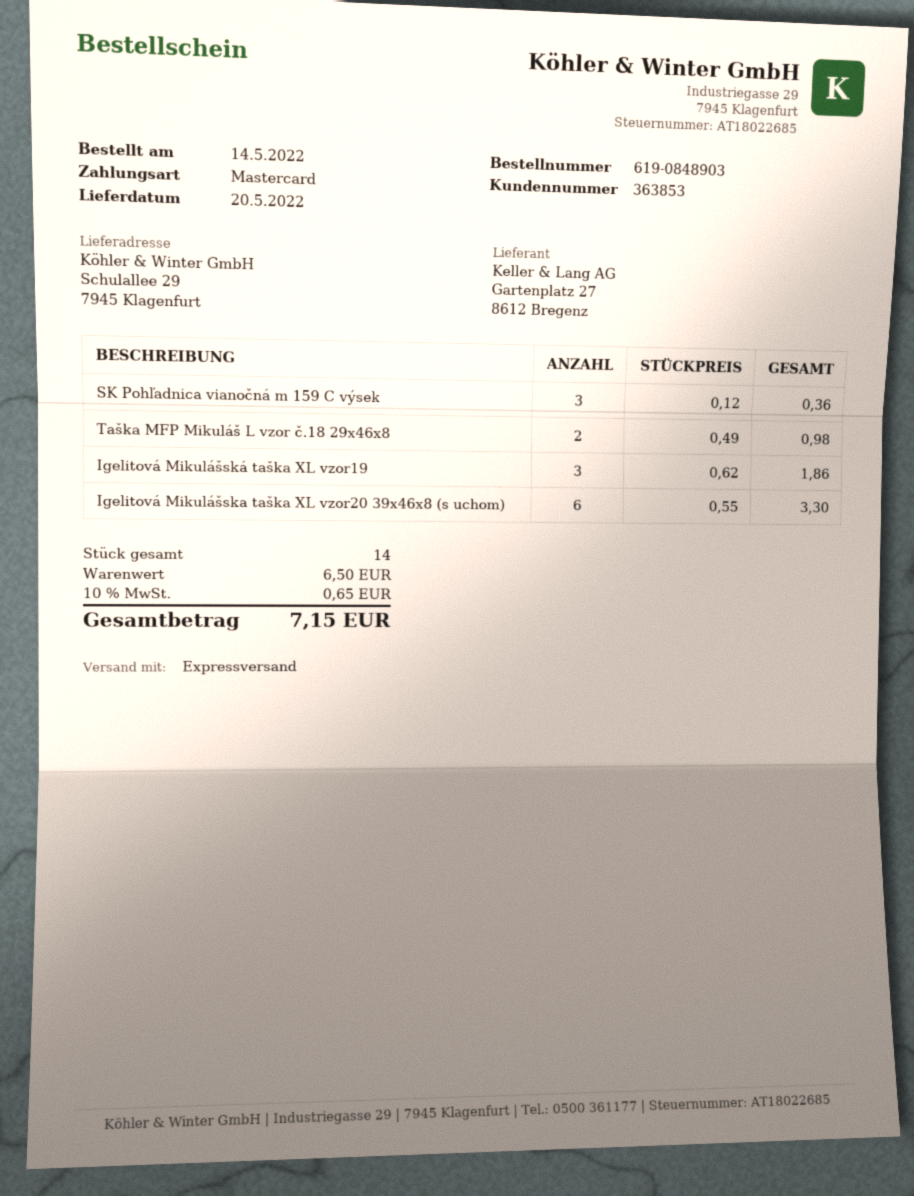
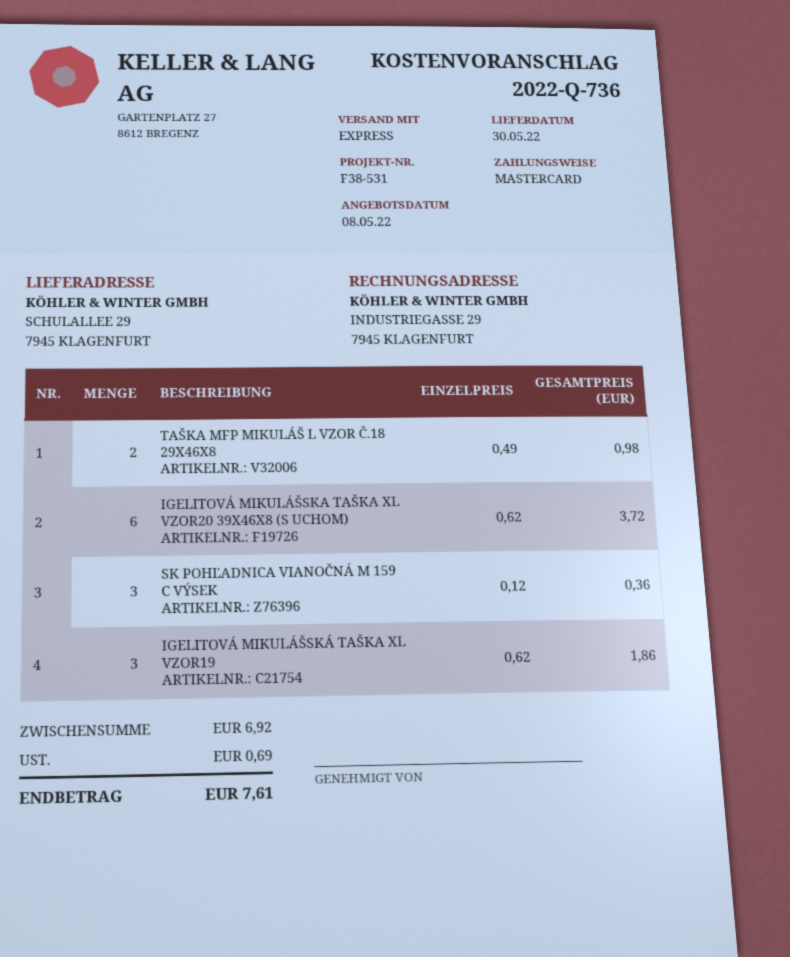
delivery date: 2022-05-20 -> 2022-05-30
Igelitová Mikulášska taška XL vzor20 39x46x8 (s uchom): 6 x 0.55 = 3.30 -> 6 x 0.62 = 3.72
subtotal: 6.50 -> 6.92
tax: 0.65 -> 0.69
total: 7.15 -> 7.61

..........

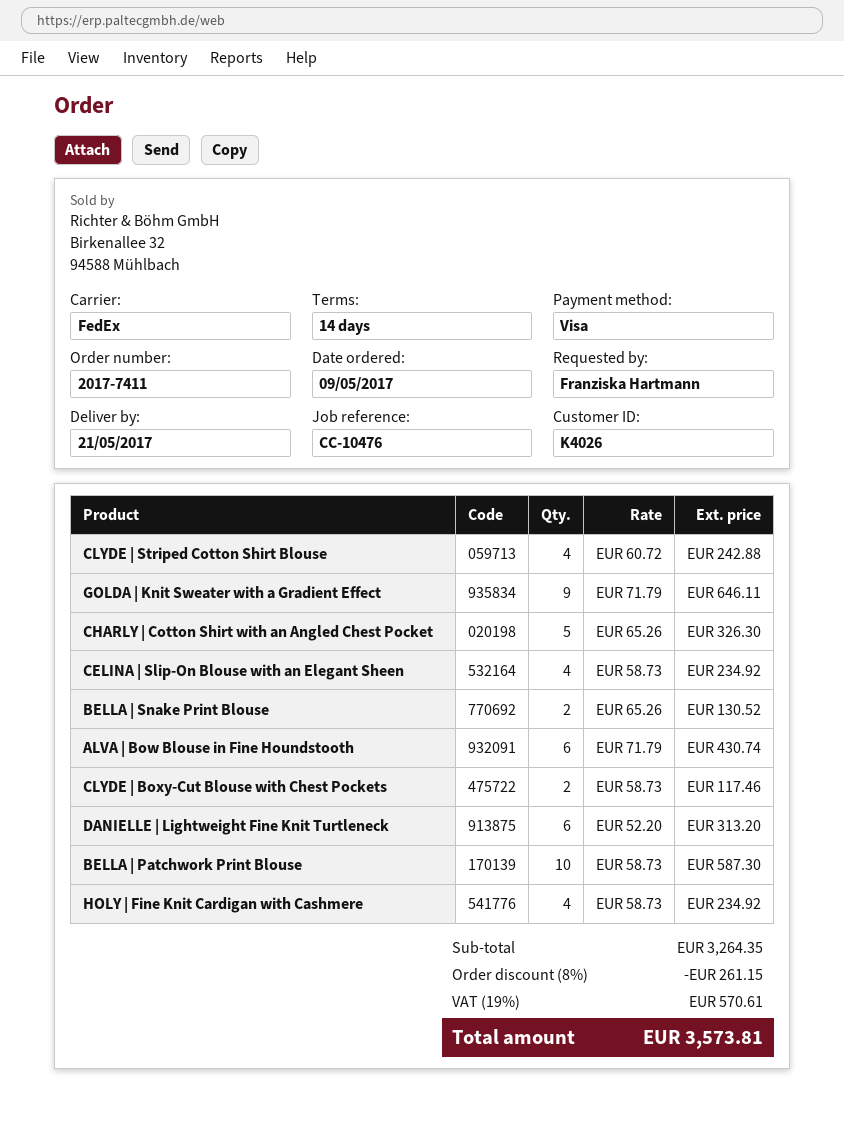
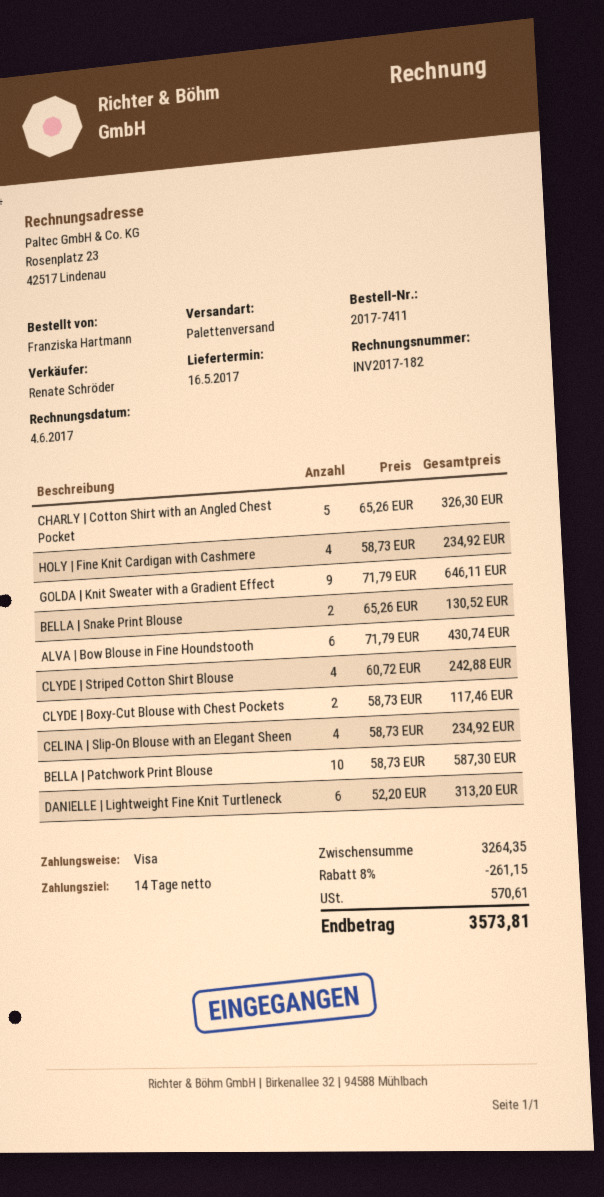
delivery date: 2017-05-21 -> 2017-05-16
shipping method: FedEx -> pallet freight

..........

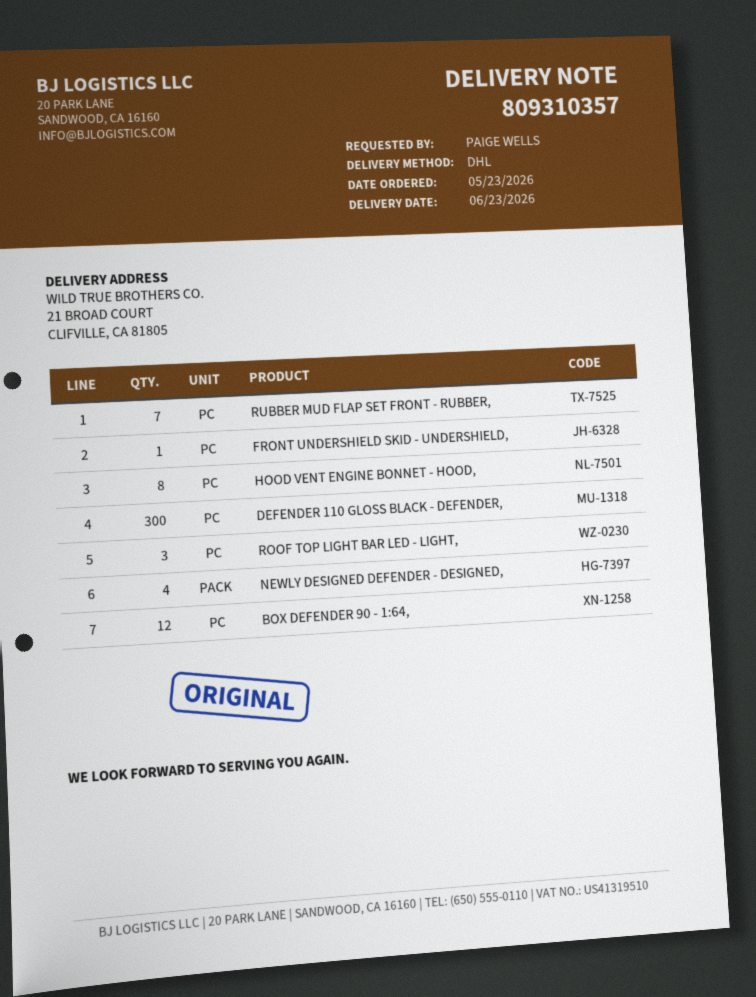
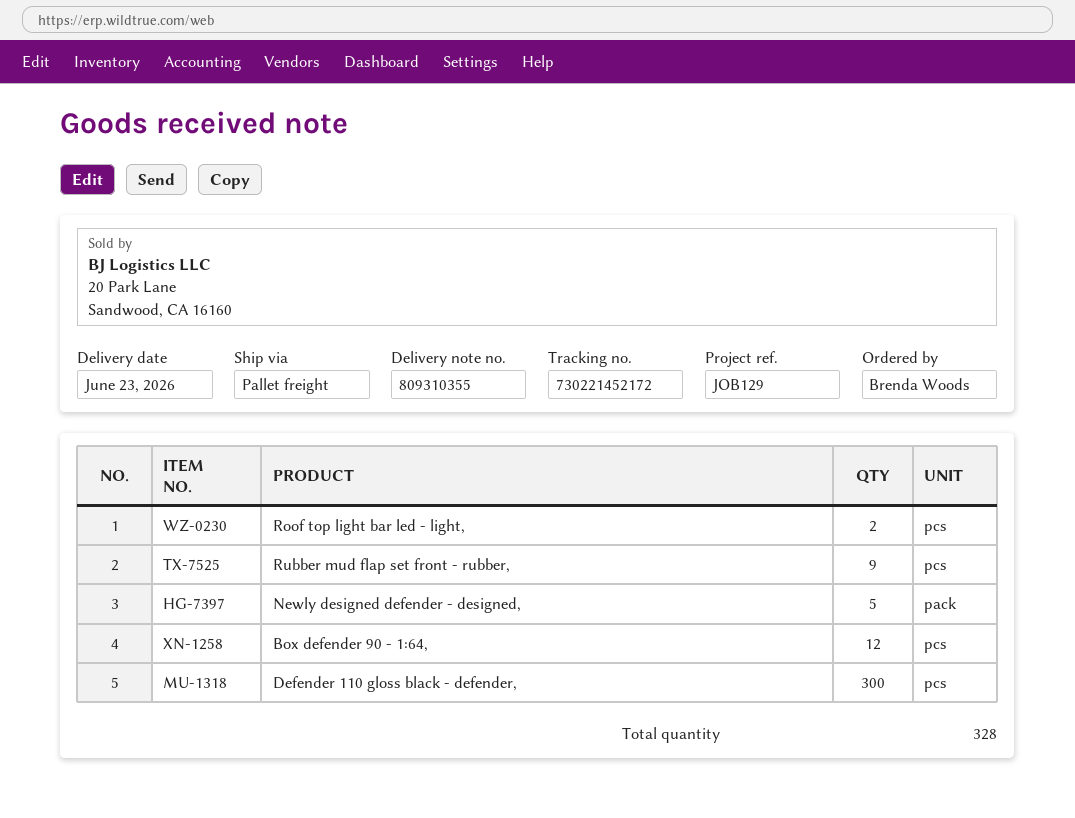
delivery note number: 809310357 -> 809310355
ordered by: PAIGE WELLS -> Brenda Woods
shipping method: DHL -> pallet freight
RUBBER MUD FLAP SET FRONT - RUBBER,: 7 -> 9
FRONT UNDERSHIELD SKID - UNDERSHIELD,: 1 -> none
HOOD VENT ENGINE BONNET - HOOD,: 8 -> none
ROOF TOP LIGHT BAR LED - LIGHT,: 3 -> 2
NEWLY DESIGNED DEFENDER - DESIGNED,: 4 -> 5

..........

◆ **PROBLEM STATEMENT**
I'd like the lines above from the one with "Igelitová Mikulášska taška" up to and including the one with "total: 7.15 -> 7.61" copied exactly, with no other lines.

◆ **RESULT OF THIS TASK**
Igelitová Mikulášska taška XL vzor20 39x46x8 (s uchom): 6 x 0.55 = 3.30 -> 6 x 0.62 = 3.72
subtotal: 6.50 -> 6.92
tax: 0.65 -> 0.69
total: 7.15 -> 7.61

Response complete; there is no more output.